Have a question about this project? Sign up for a free GitHub account to open an issue and contact its maintainers and the community.

By clicking “Sign up for GitHub”, you agree to our terms of service and privacy statement. We’ll occasionally send you account related emails.

Already on GitHub? Sign in to your account

windowing functions: partial:false - option to exclude incomplete window #3618

Open
jangorecki opened this issue Oct 7, 2023 · 11 comments
Open
Labels

Comments

@jangorecki
Copy link
Contributor

jangorecki commented Oct 7, 2023

Hello,
I would like to file a FR for additional argument to windowing functions interface that could control computation for an incomplete (partial) window.
My observation is that SQL databases are generally not giving any flexibility in that matter, and always compute and return partial window. On the other hand analytical tools are generally not only giving such flexibility but most of them defaults to not returning partial window results.

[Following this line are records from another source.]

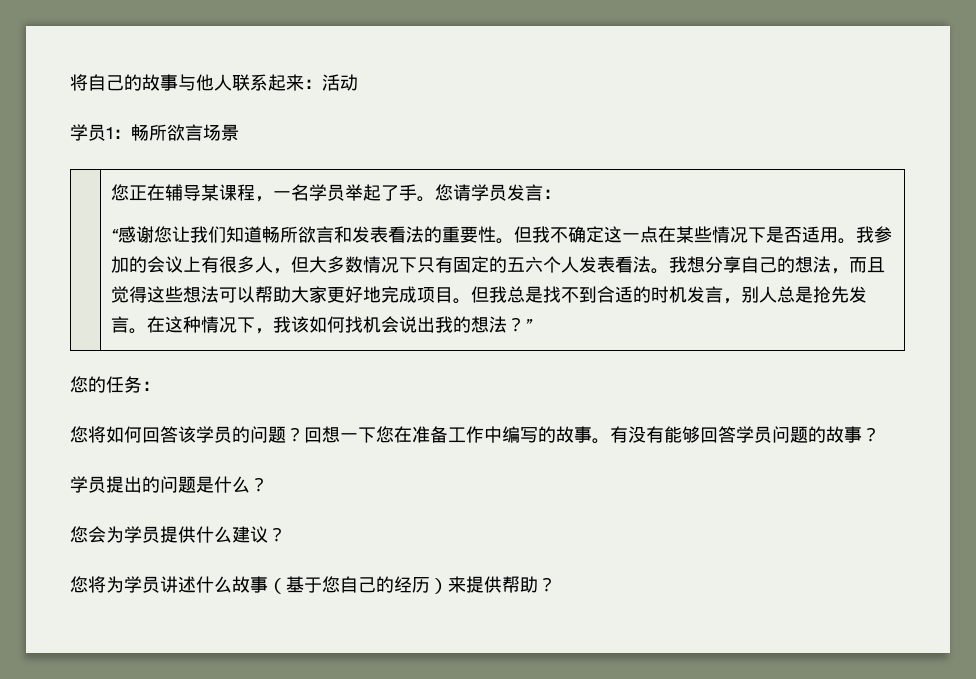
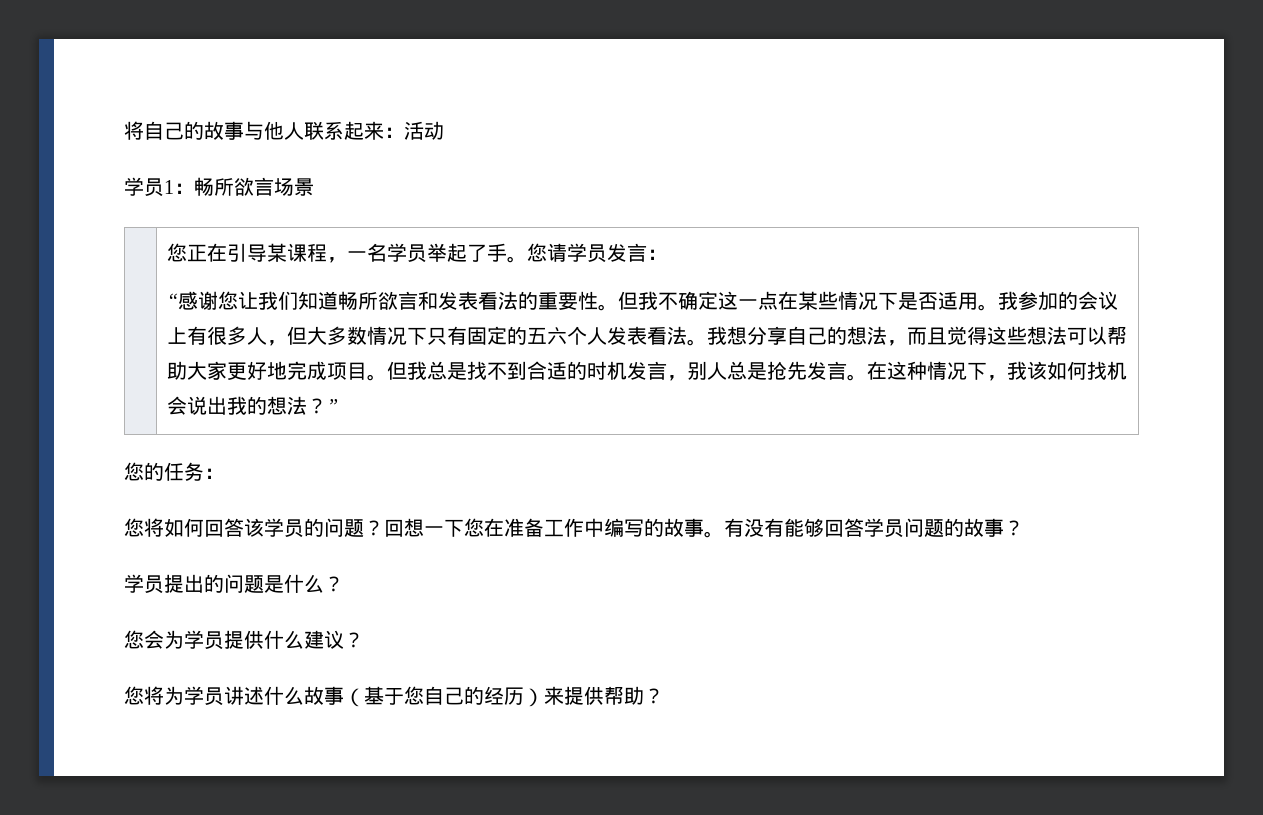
- 您正在辅导某课程，一名学员举起了手。
+ 您正在引导某课程，一名学员举起了手。

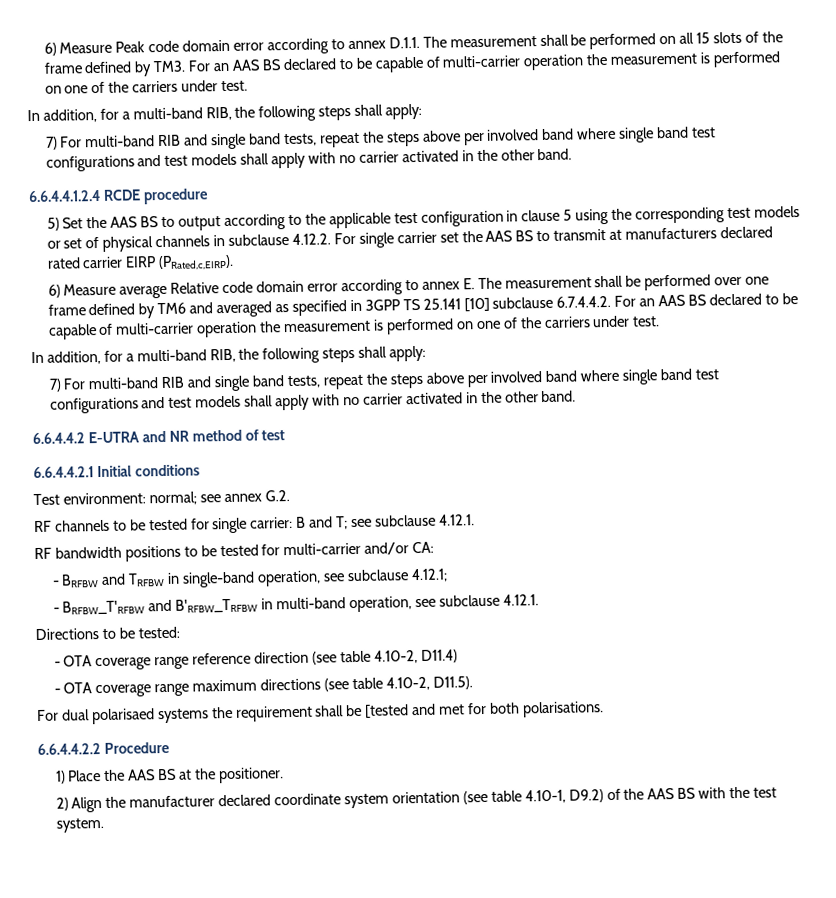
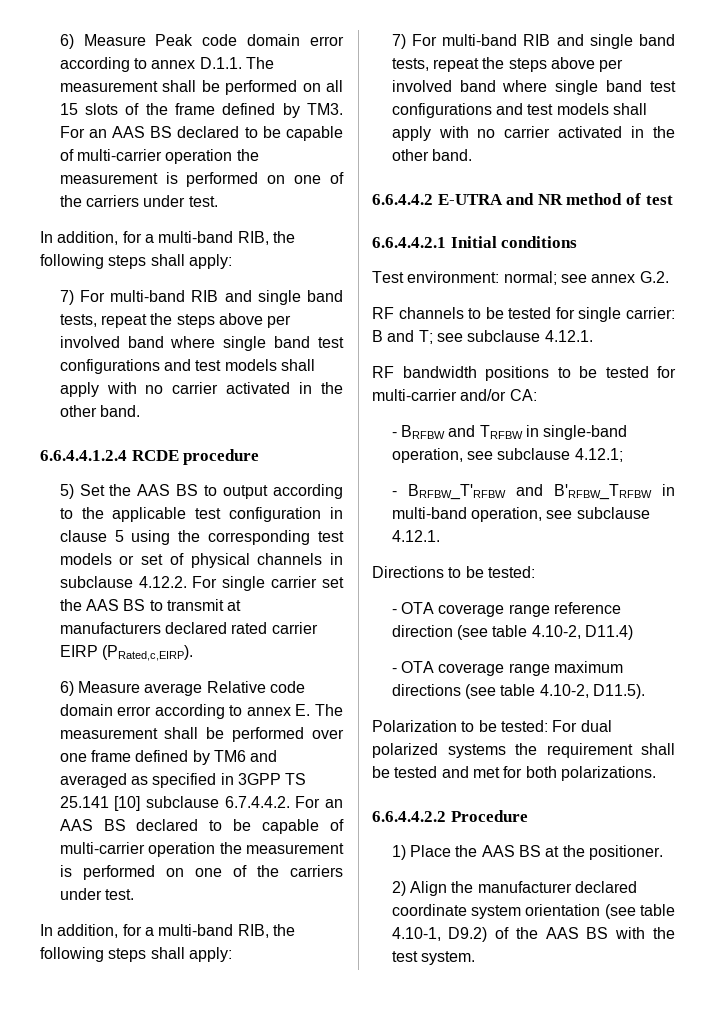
- For dual polarisaed systems the requirement shall be [tested and met for both polarisations.
+ Polarization to be tested: For dual polarized systems the requirement shall be tested and met for both polarizations.

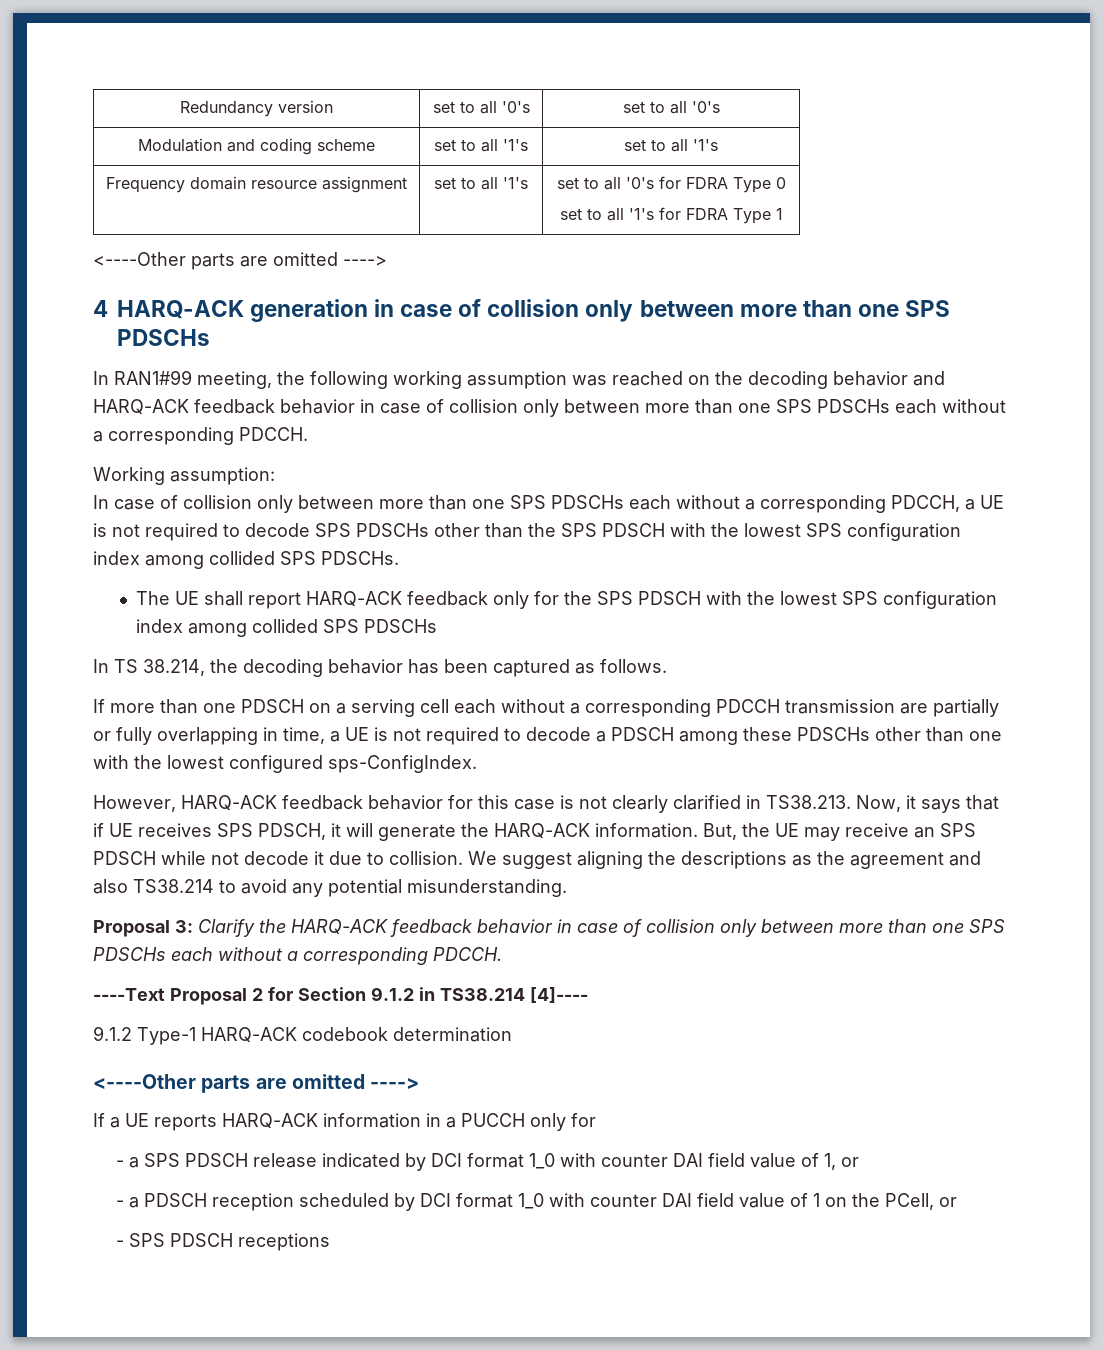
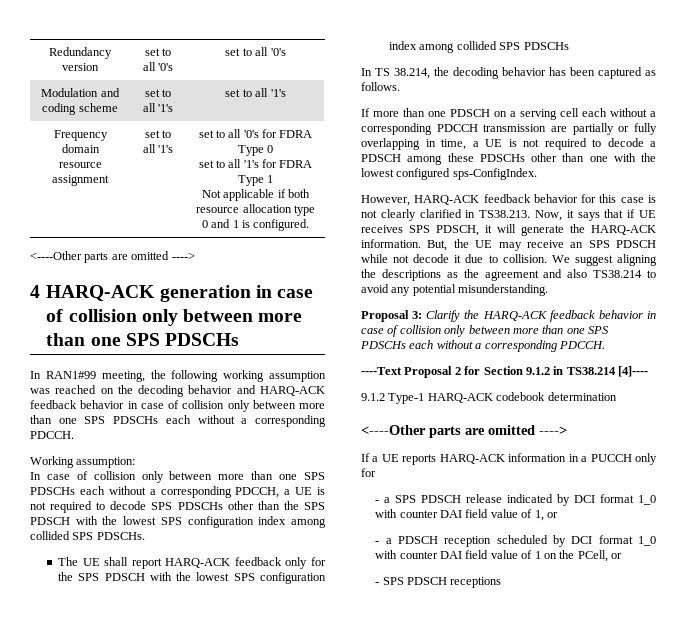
  Frequency domain resource assignment | set to all '1's | set to all '0's for FDRA Type 0
  set to all '1's for FDRA Type 1
+ Not applicable if both resource allocation type 0 and 1 is configured.

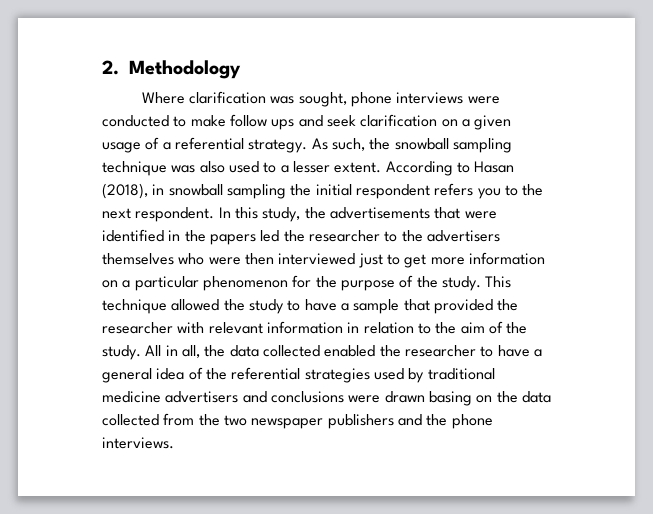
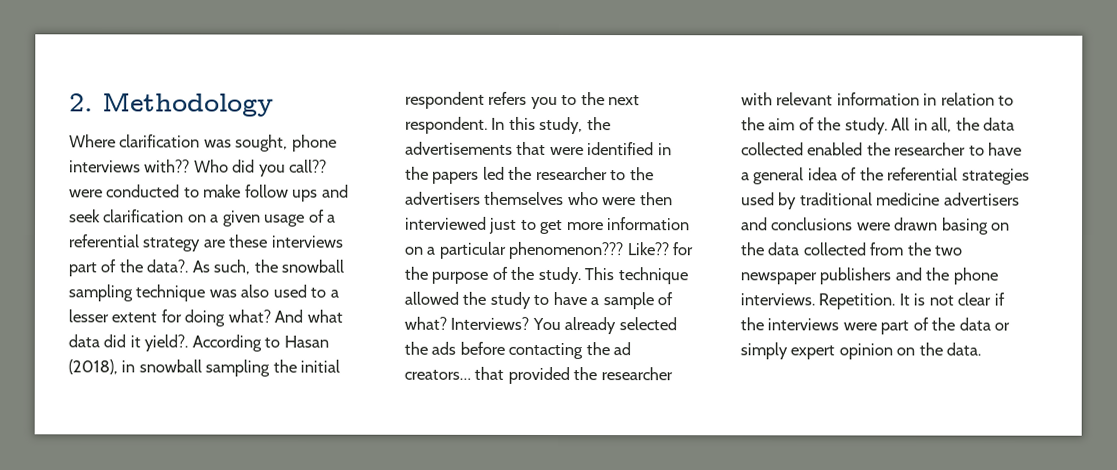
- Where clarification was sought, phone interviews were conducted to make follow ups and seek clarification on a given usage of a referential strategy.
+ Where clarification was sought, phone interviews with?? Who did you call?? were conducted to make follow ups and seek clarification on a given usage of a referential strategy are these interviews part of the data?.
- As such, the snowball sampling technique was also used to a lesser extent.
+ As such, the snowball sampling technique was also used to a lesser extent for doing what? And what data did it yield?.
- In this study, the advertisements that were identified in the papers led the researcher to the advertisers themselves who were then interviewed just to get more information on a particular phenomenon for the purpose of the study.
+ In this study, the advertisements that were identified in the papers led the researcher to the advertisers themselves who were then interviewed just to get more information on a particular phenomenon??? Like?? for the purpose of the study.
- This technique allowed the study to have a sample that provided the researcher with relevant information in relation to the aim of the study.
+ This technique allowed the study to have a sample of what? Interviews? You already selected the ads before contacting the ad creators… that provided the researcher with relevant information in relation to the aim of the study.
+ Repetition. It is not clear if the interviews were part of the data or simply expert opinion on the data.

What behavior is desires depends on the use case. From my personal uses cases, it is definitely the latter one that was useful.
My perspective is that if an analysts asks in his/her query for SMA10, then he/she wants SMA10, not an SMA9, SMA8, etc. Therefore whenever SMA10 is not possible to be computed (partial window) then NULL/missing values is expected.
Asking for changing the default in prql would be insane, but an option would be highly desired, and it actually could be another advantage of PRQL over SQL.
So lets look at the example

library(prqlr)
"from EuStockMarkets | select SMI | derive {rn = row_number this} | sort rn | window rolling:10 (derive {sma10 = average SMI})" |> prql_compile() |> cat()
#WITH table_0 AS (
#  SELECT
#    "SMI",
#    ROW_NUMBER() OVER () AS rn
#  FROM
#    "EuStockMarkets"
#)
#SELECT
#  "SMI",
#  rn,
#  AVG("SMI") OVER (
#    ORDER BY
#      rn ROWS BETWEEN 9 PRECEDING AND CURRENT ROW
#  ) AS sma10
#FROM
#  table_0
#ORDER BY
#  rn

This SQL query will compute SMA10, but also SMA9...SMA1 whenever 10 observations will not be available in the window.

So my FR is about extra arg, lets call it partial

window rolling:10 partial:false (derive {sma10 = average SMI})"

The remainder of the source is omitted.